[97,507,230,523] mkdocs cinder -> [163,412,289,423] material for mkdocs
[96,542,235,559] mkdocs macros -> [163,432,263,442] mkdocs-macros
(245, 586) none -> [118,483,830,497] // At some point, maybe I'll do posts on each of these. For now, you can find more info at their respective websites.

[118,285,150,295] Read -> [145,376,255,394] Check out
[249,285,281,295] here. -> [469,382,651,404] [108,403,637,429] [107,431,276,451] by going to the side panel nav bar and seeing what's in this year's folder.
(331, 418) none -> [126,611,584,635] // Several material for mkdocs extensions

+++

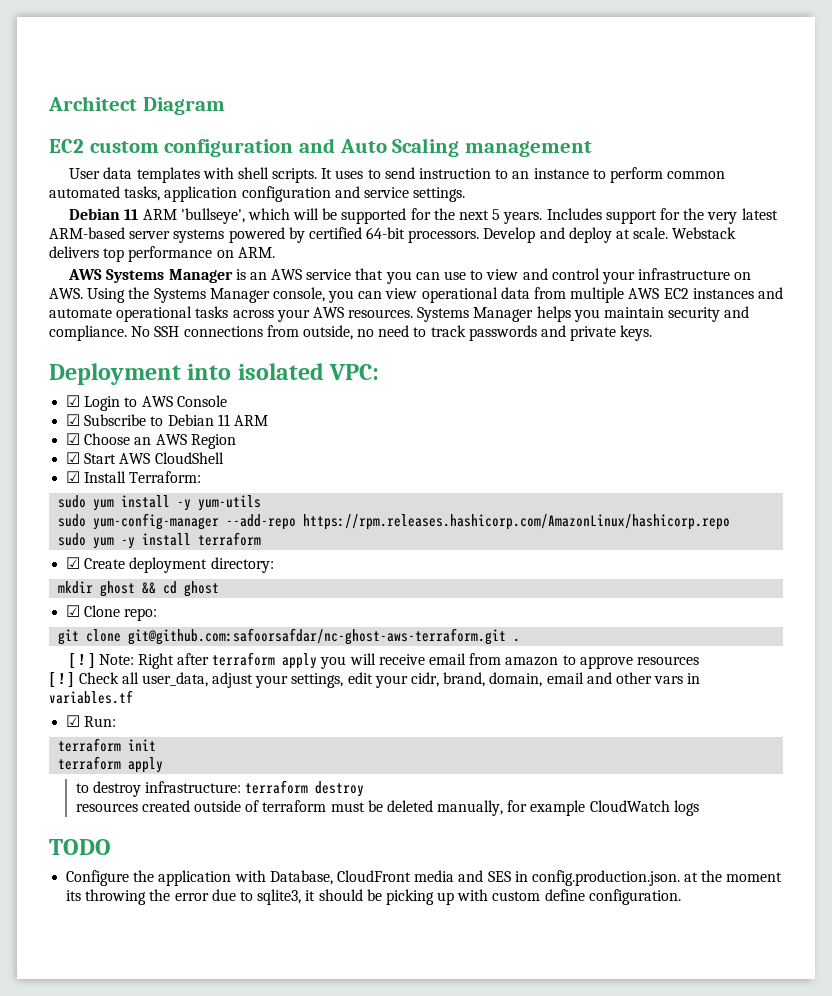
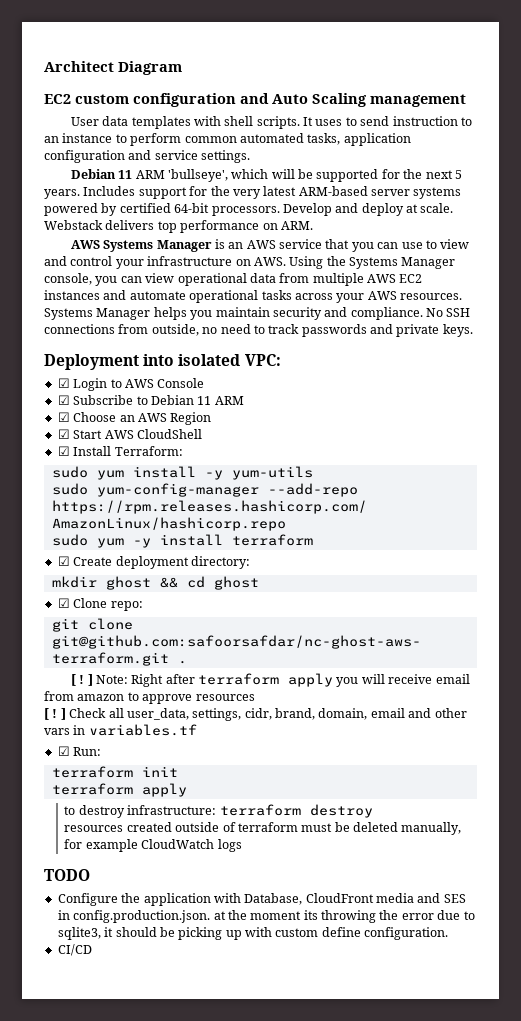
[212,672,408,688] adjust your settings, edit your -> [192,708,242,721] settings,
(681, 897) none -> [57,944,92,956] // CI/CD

+++

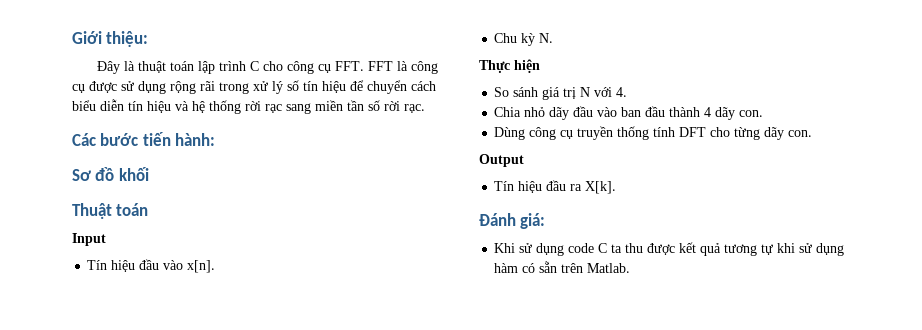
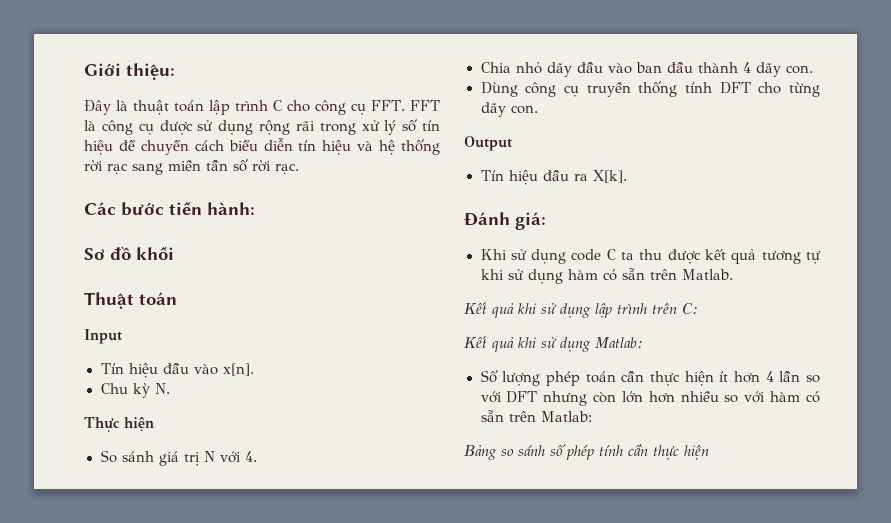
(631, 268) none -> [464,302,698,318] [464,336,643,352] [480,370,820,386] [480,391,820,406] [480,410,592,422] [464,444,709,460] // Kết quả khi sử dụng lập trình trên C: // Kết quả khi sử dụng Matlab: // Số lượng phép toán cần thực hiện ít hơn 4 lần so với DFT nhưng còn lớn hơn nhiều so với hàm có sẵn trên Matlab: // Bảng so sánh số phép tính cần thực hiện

+++

▶ **DIRECTIONS FOR THIS TASK**
In the listing above, count each line that holds the word "mkdocs" and report the number alone.

▶ **RESULT OF THIS EXERCISE**
3